# Assignment:
When you retype the records that follow, keep each word as it is and drop any pictures.

** Opening Supplied data block **

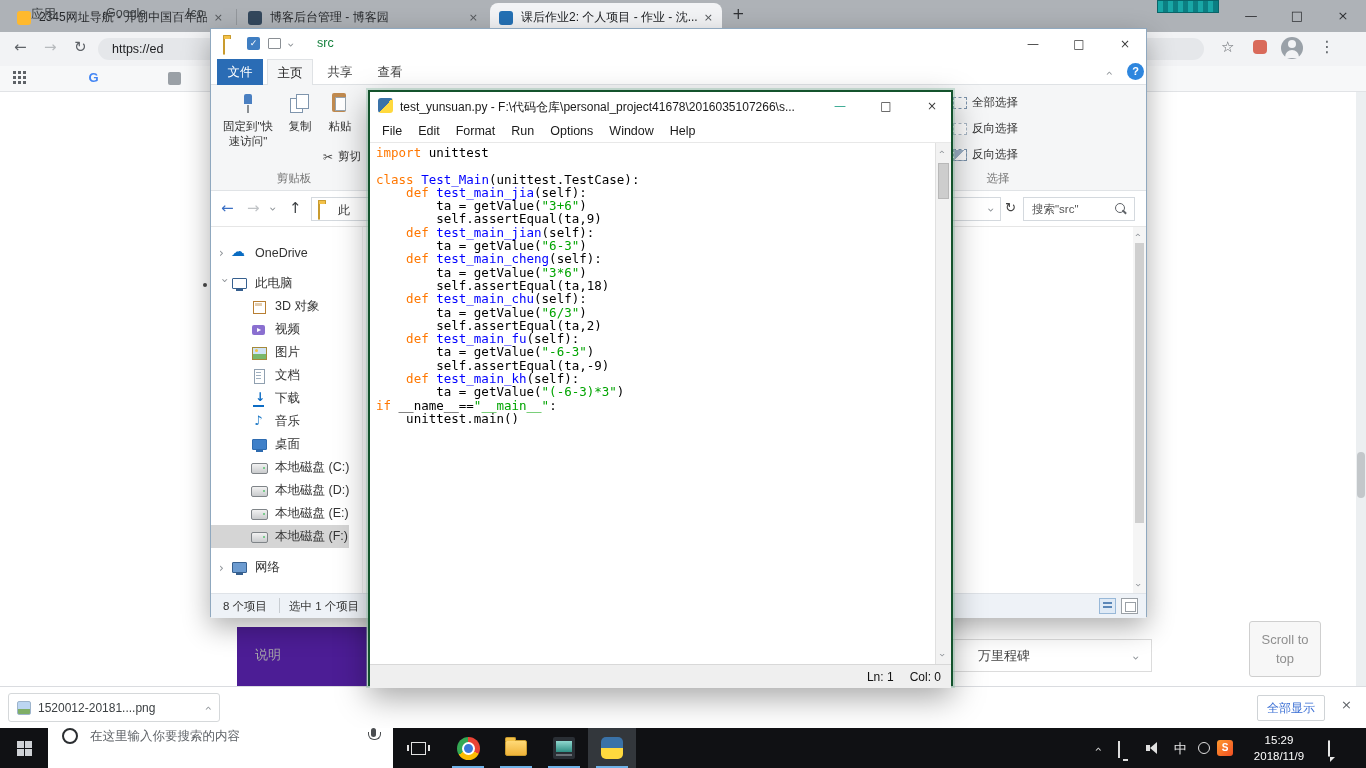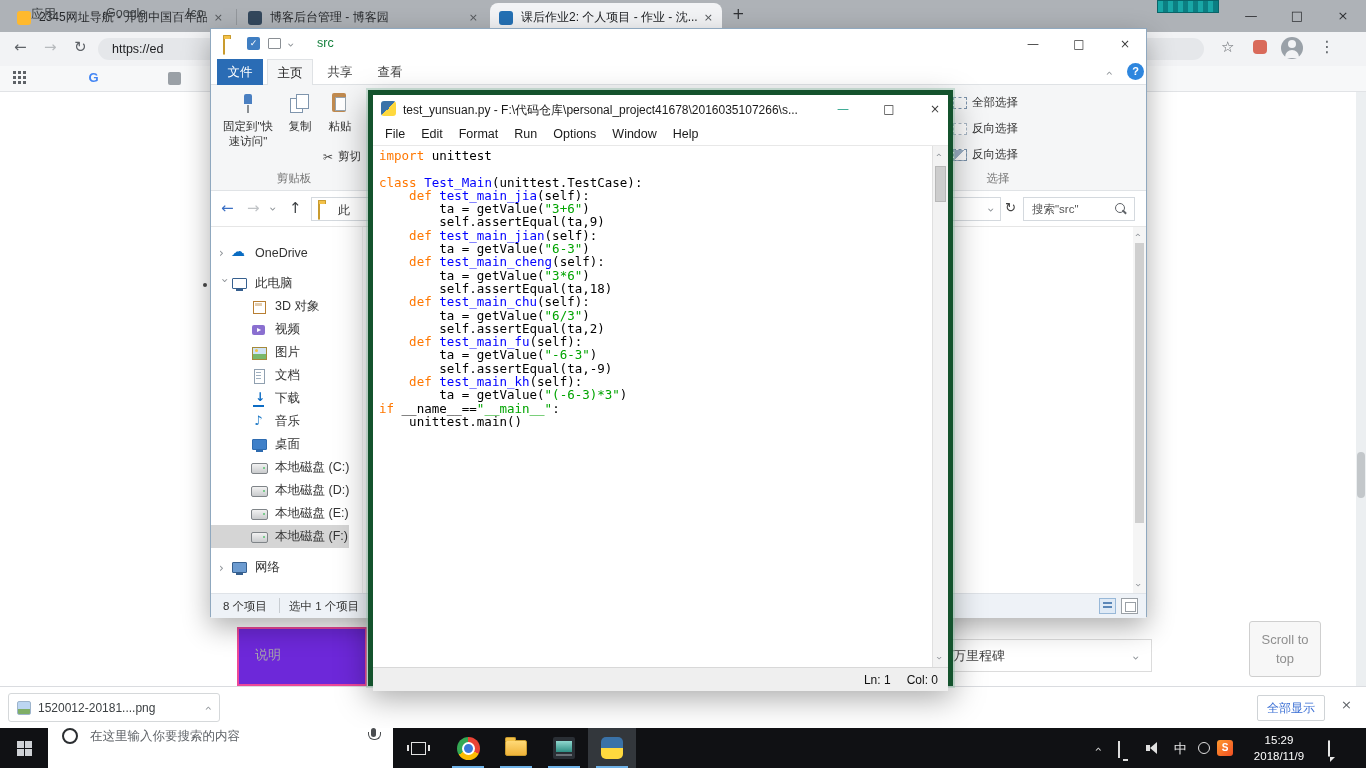--- a/index.html
+++ b/index.html
@@ -142,7 +142,7 @@
   .ic-disk::after{content:"";position:absolute;right:3px;top:7px;width:2px;height:2px;border-radius:50%;background:#58c472}
 
   
-  #idle{left:368px;top:90px;width:585px;height:596px;background:#fff;border:5px solid #14532d;
+  #idle{left:368px;top:90px;width:585px;height:596px;background:#fff;border:2px solid #14532d;
     box-shadow:0 0 0 2px rgba(140,190,165,.4),0 12px 30px rgba(0,0,0,.35);z-index:20}
   #idle-title{position:absolute;left:0;top:0;width:100%;height:28px;background:#fff}
   .pyicosm{width:15px;height:15px;border-radius:3px;background:linear-gradient(135deg,#3a72a8 50%,#ffd93e 50%)}

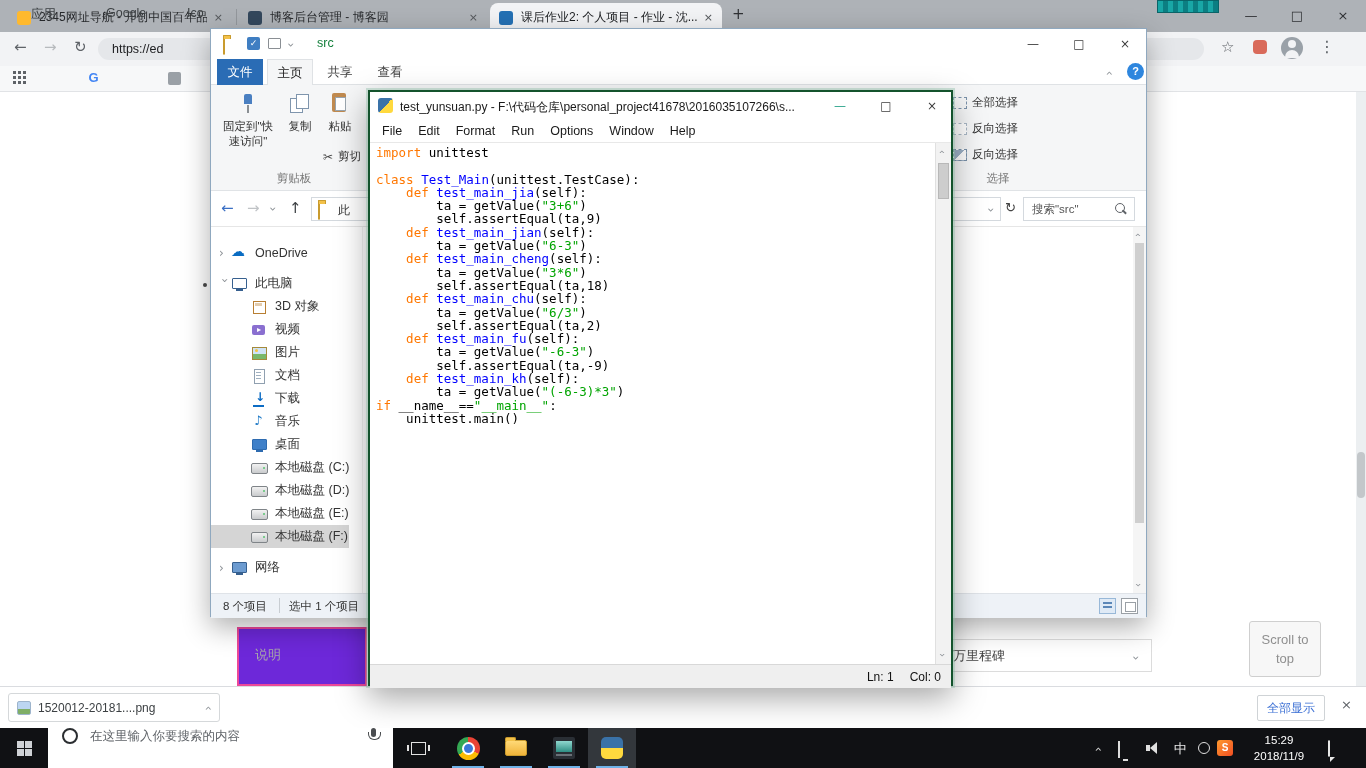--- a/index.html
+++ b/index.html
@@ -47,7 +47,7 @@
 
   #page{left:0;top:92px;width:1366px;height:594px;background:#fff}
   #pg-bullet{left:203px;top:191px;width:4px;height:4px;border-radius:50%;background:#4a4a4a}
-  #notebox{left:237px;top:535px;width:130px;height:59px;border:2px solid #ec4899;background:#6d28d9}
+  #notebox{left:237px;top:535px;width:130px;height:59px;border:2px solid #4c1d95;background:#4c1d95}
   #notebox .lab{position:absolute;left:16px;top:17px;color:#a9a9a9;font-size:13px}
   #milestone{left:952px;top:547px;width:200px;height:33px;border:1px solid #dcdcdc;background:#fff;line-height:31px;padding-left:0;font-size:13px;color:#444}
   #milestone .chev{position:absolute;right:12px;top:12px}

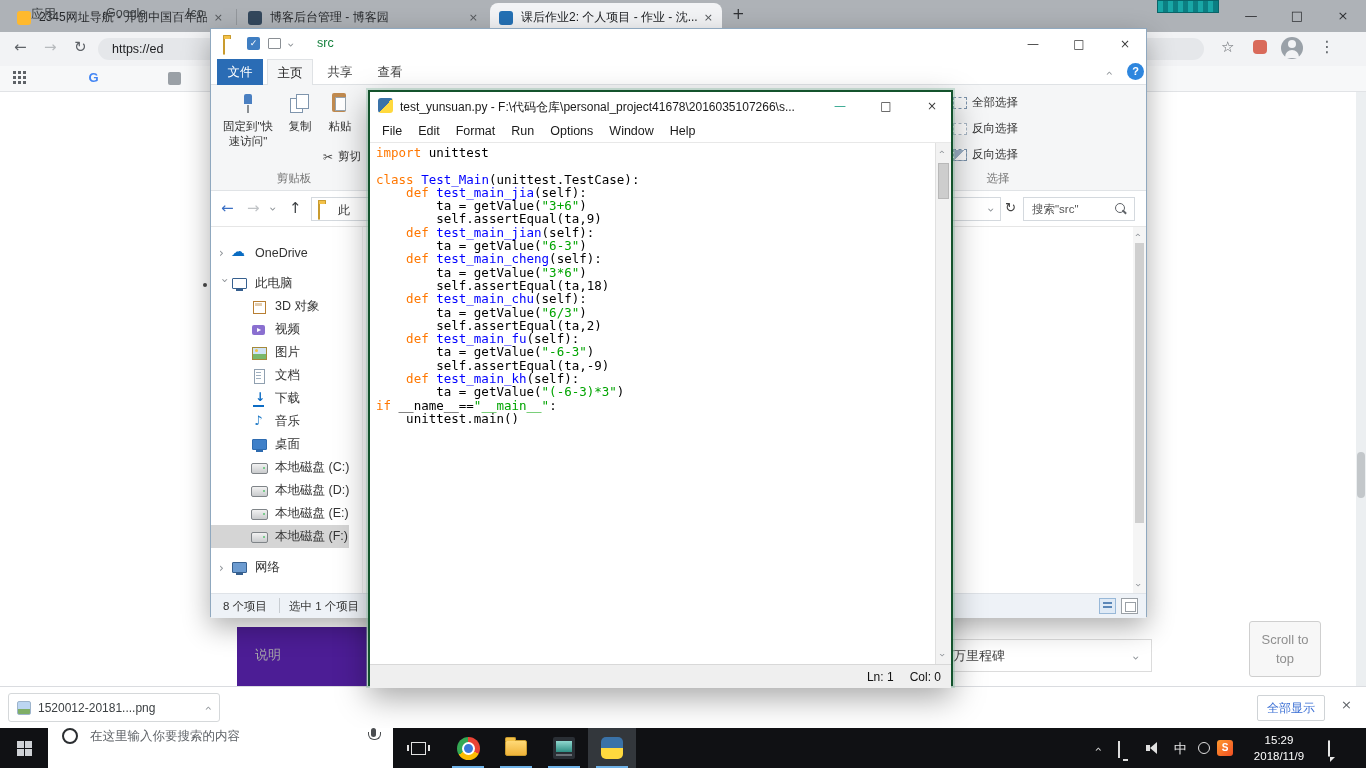--- a/index.html
+++ b/index.html
@@ -49,7 +49,7 @@
   #pg-bullet{left:203px;top:191px;width:4px;height:4px;border-radius:50%;background:#4a4a4a}
   #notebox{left:237px;top:535px;width:130px;height:59px;border:2px solid #4c1d95;background:#4c1d95}
   #notebox .lab{position:absolute;left:16px;top:17px;color:#a9a9a9;font-size:13px}
-  #milestone{left:952px;top:547px;width:200px;height:33px;border:1px solid #dcdcdc;background:#fff;line-height:31px;padding-left:0;font-size:13px;color:#444}
+  #milestone{left:952px;top:547px;width:200px;height:33px;border:1px solid #dcdcdc;background:#fff;line-height:31px;padding-left:25px;font-size:13px;color:#444}
   #milestone .chev{position:absolute;right:12px;top:12px}
   #scrolltop{left:1249px;top:529px;width:72px;height:56px;background:#f7f7f7;border:1px solid #cfcfcf;border-radius:3px;text-align:center;padding-top:9px;font-size:13px;color:#8f8f8f;line-height:1.45}
   #pg-scroll{left:1356px;top:0;width:10px;height:594px;background:#eceff1}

** Closing Supplied data block **

# Answer to this task:
--- a/index.html
+++ b/index.html
@@ -142,7 +142,7 @@
   .ic-disk::after{content:"";position:absolute;right:3px;top:7px;width:2px;height:2px;border-radius:50%;background:#58c472}
 
   
-  #idle{left:368px;top:90px;width:585px;height:596px;background:#fff;border:5px solid #14532d;
+  #idle{left:368px;top:90px;width:585px;height:596px;background:#fff;border:2px solid #14532d;
     box-shadow:0 0 0 2px rgba(140,190,165,.4),0 12px 30px rgba(0,0,0,.35);z-index:20}
   #idle-title{position:absolute;left:0;top:0;width:100%;height:28px;background:#fff}
   .pyicosm{width:15px;height:15px;border-radius:3px;background:linear-gradient(135deg,#3a72a8 50%,#ffd93e 50%)}

--- a/index.html
+++ b/index.html
@@ -47,7 +47,7 @@
 
   #page{left:0;top:92px;width:1366px;height:594px;background:#fff}
   #pg-bullet{left:203px;top:191px;width:4px;height:4px;border-radius:50%;background:#4a4a4a}
-  #notebox{left:237px;top:535px;width:130px;height:59px;border:2px solid #ec4899;background:#6d28d9}
+  #notebox{left:237px;top:535px;width:130px;height:59px;border:2px solid #4c1d95;background:#4c1d95}
   #notebox .lab{position:absolute;left:16px;top:17px;color:#a9a9a9;font-size:13px}
   #milestone{left:952px;top:547px;width:200px;height:33px;border:1px solid #dcdcdc;background:#fff;line-height:31px;padding-left:0;font-size:13px;color:#444}
   #milestone .chev{position:absolute;right:12px;top:12px}

--- a/index.html
+++ b/index.html
@@ -49,7 +49,7 @@
   #pg-bullet{left:203px;top:191px;width:4px;height:4px;border-radius:50%;background:#4a4a4a}
   #notebox{left:237px;top:535px;width:130px;height:59px;border:2px solid #4c1d95;background:#4c1d95}
   #notebox .lab{position:absolute;left:16px;top:17px;color:#a9a9a9;font-size:13px}
-  #milestone{left:952px;top:547px;width:200px;height:33px;border:1px solid #dcdcdc;background:#fff;line-height:31px;padding-left:0;font-size:13px;color:#444}
+  #milestone{left:952px;top:547px;width:200px;height:33px;border:1px solid #dcdcdc;background:#fff;line-height:31px;padding-left:25px;font-size:13px;color:#444}
   #milestone .chev{position:absolute;right:12px;top:12px}
   #scrolltop{left:1249px;top:529px;width:72px;height:56px;background:#f7f7f7;border:1px solid #cfcfcf;border-radius:3px;text-align:center;padding-top:9px;font-size:13px;color:#8f8f8f;line-height:1.45}
   #pg-scroll{left:1356px;top:0;width:10px;height:594px;background:#eceff1}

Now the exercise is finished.